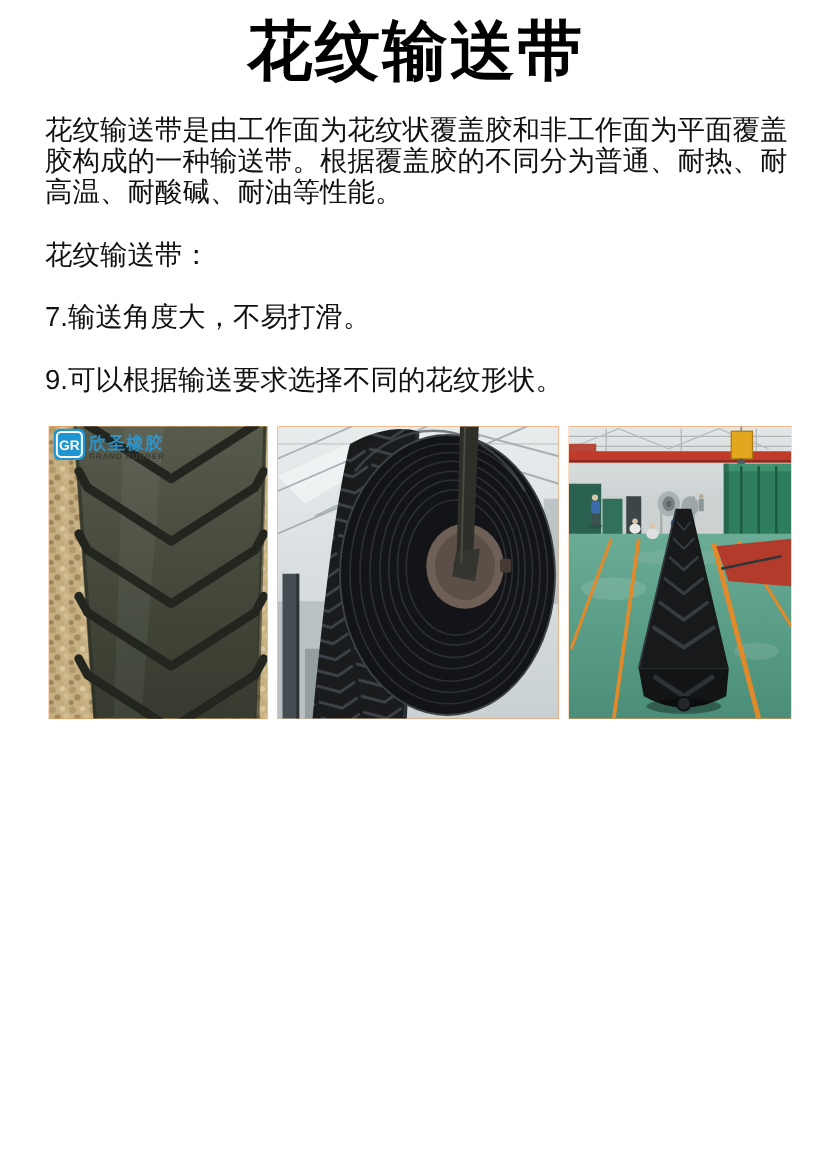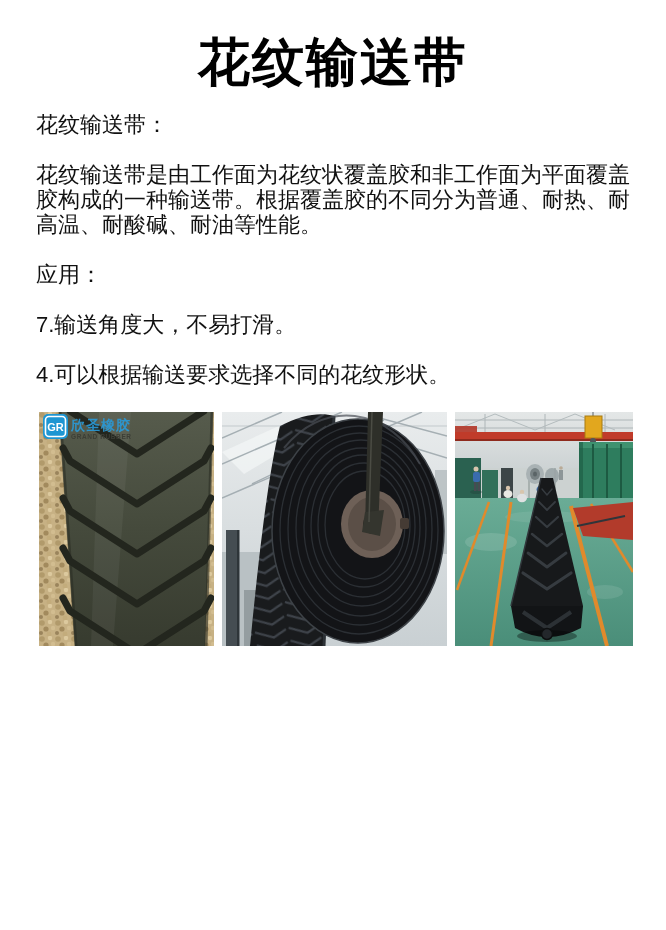--- a/index.html
+++ b/index.html
@@ -8,7 +8,7 @@
     font-family:"Liberation Sans","DejaVu Sans",sans-serif;color:#111;
   }
   .title{
-    margin:0;padding-top:32px;line-height:60px;height:60px;
+    margin:0;padding-top:11px;line-height:60px;height:60px;
     font-size:52px;font-weight:700;text-align:center;letter-spacing:2px;color:#000;
   }
   .content{

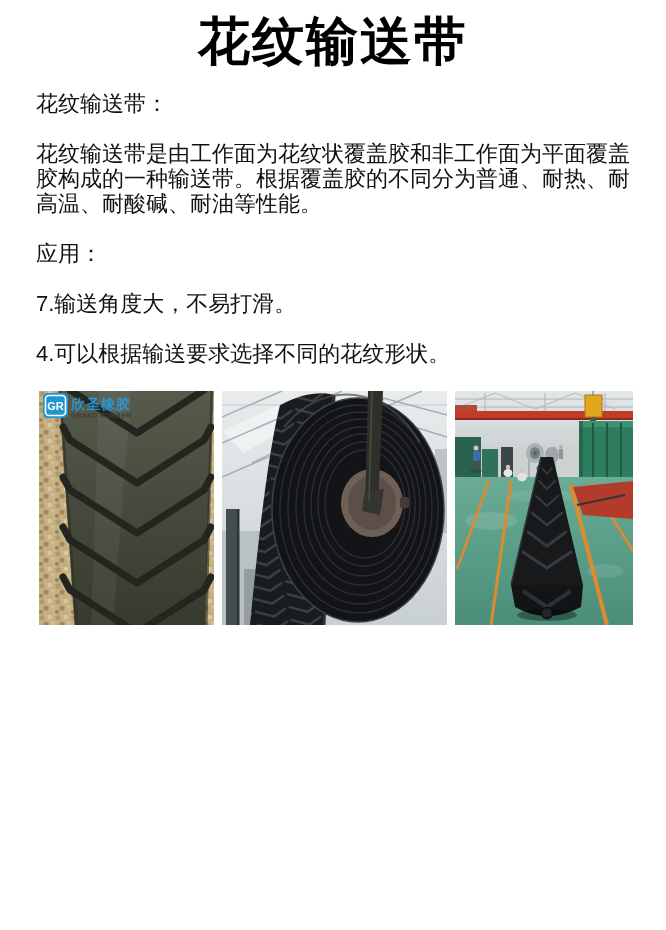--- a/index.html
+++ b/index.html
@@ -31,8 +31,8 @@
   <h1 class="title">花纹输送带</h1>
 
   <div class="content">
+    <p>花纹输送带是由工作面为花纹状覆盖胶和非工作面为平面覆盖胶构成的一种输送带。根据覆盖胶的不同分为普通、耐热、耐高温、耐酸碱、耐油等性能。</p>
     <p>花纹输送带：</p>
-    <p>花纹输送带是由工作面为花纹状覆盖胶和非工作面为平面覆盖胶构成的一种输送带。根据覆盖胶的不同分为普通、耐热、耐高温、耐酸碱、耐油等性能。</p>
     <p>应用：</p>
     <p>7.输送角度大，不易打滑。</p>
     <p>4.可以根据输送要求选择不同的花纹形状。</p>

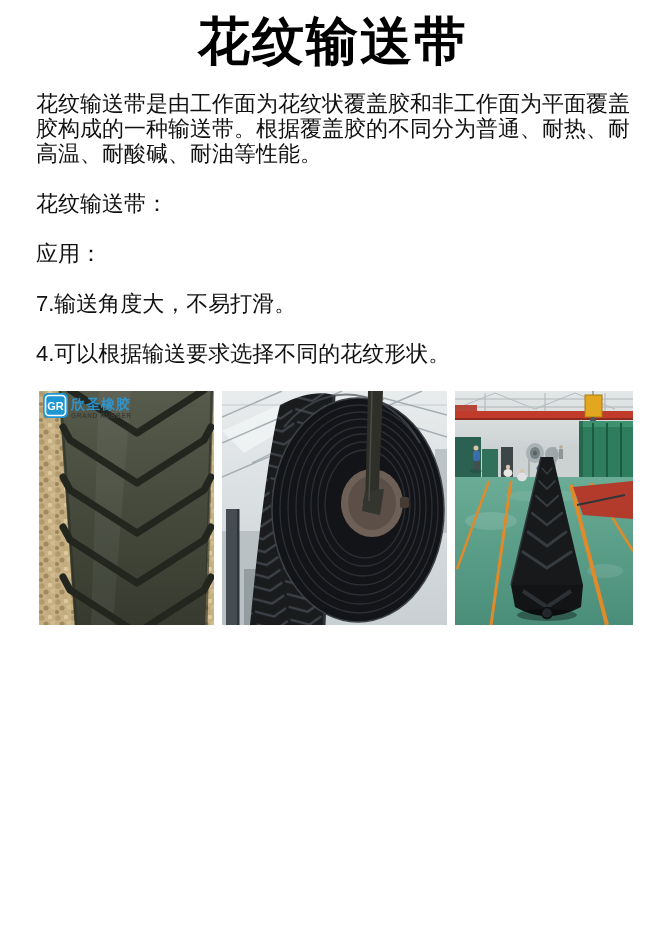--- a/index.html
+++ b/index.html
@@ -33,7 +33,6 @@
   <div class="content">
     <p>花纹输送带是由工作面为花纹状覆盖胶和非工作面为平面覆盖胶构成的一种输送带。根据覆盖胶的不同分为普通、耐热、耐高温、耐酸碱、耐油等性能。</p>
     <p>花纹输送带：</p>
-    <p>应用：</p>
     <p>7.输送角度大，不易打滑。</p>
     <p>4.可以根据输送要求选择不同的花纹形状。</p>
   </div>

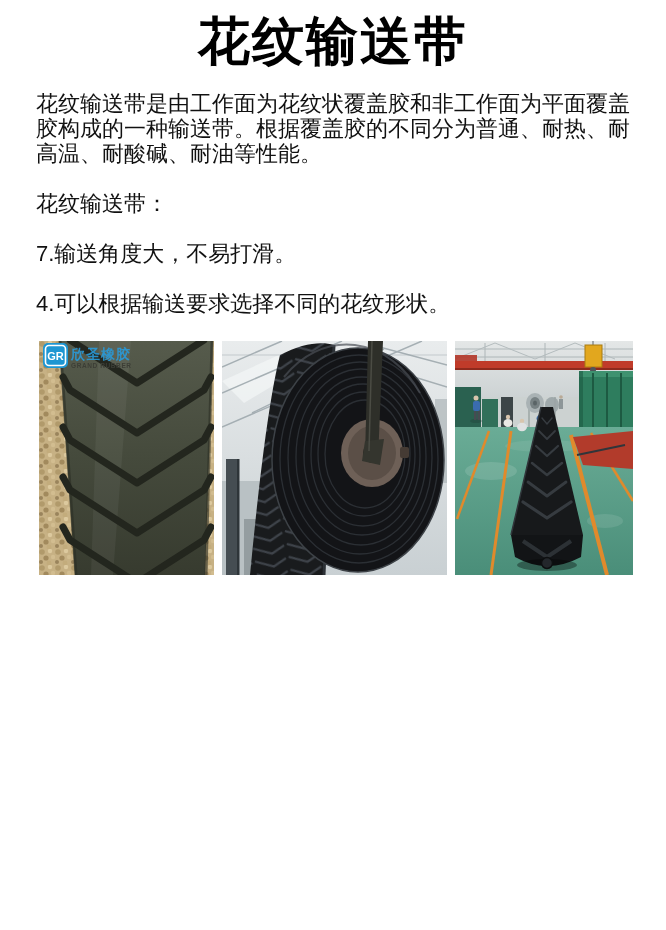--- a/index.html
+++ b/index.html
@@ -34,7 +34,7 @@
     <p>花纹输送带是由工作面为花纹状覆盖胶和非工作面为平面覆盖胶构成的一种输送带。根据覆盖胶的不同分为普通、耐热、耐高温、耐酸碱、耐油等性能。</p>
     <p>花纹输送带：</p>
     <p>7.输送角度大，不易打滑。</p>
-    <p>4.可以根据输送要求选择不同的花纹形状。</p>
+    <p>9.可以根据输送要求选择不同的花纹形状。</p>
   </div>
 
   <div class="photos">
════════════════
◆ TASK TO COMPLETE:
Go through the data and show each line that holds "耐油等性能".

◆ TASK RESPONSE:
+    <p>花纹输送带是由工作面为花纹状覆盖胶和非工作面为平面覆盖胶构成的一种输送带。根据覆盖胶的不同分为普通、耐热、耐高温、耐酸碱、耐油等性能。</p>
-    <p>花纹输送带是由工作面为花纹状覆盖胶和非工作面为平面覆盖胶构成的一种输送带。根据覆盖胶的不同分为普通、耐热、耐高温、耐酸碱、耐油等性能。</p>
     <p>花纹输送带是由工作面为花纹状覆盖胶和非工作面为平面覆盖胶构成的一种输送带。根据覆盖胶的不同分为普通、耐热、耐高温、耐酸碱、耐油等性能。</p>
     <p>花纹输送带是由工作面为花纹状覆盖胶和非工作面为平面覆盖胶构成的一种输送带。根据覆盖胶的不同分为普通、耐热、耐高温、耐酸碱、耐油等性能。</p>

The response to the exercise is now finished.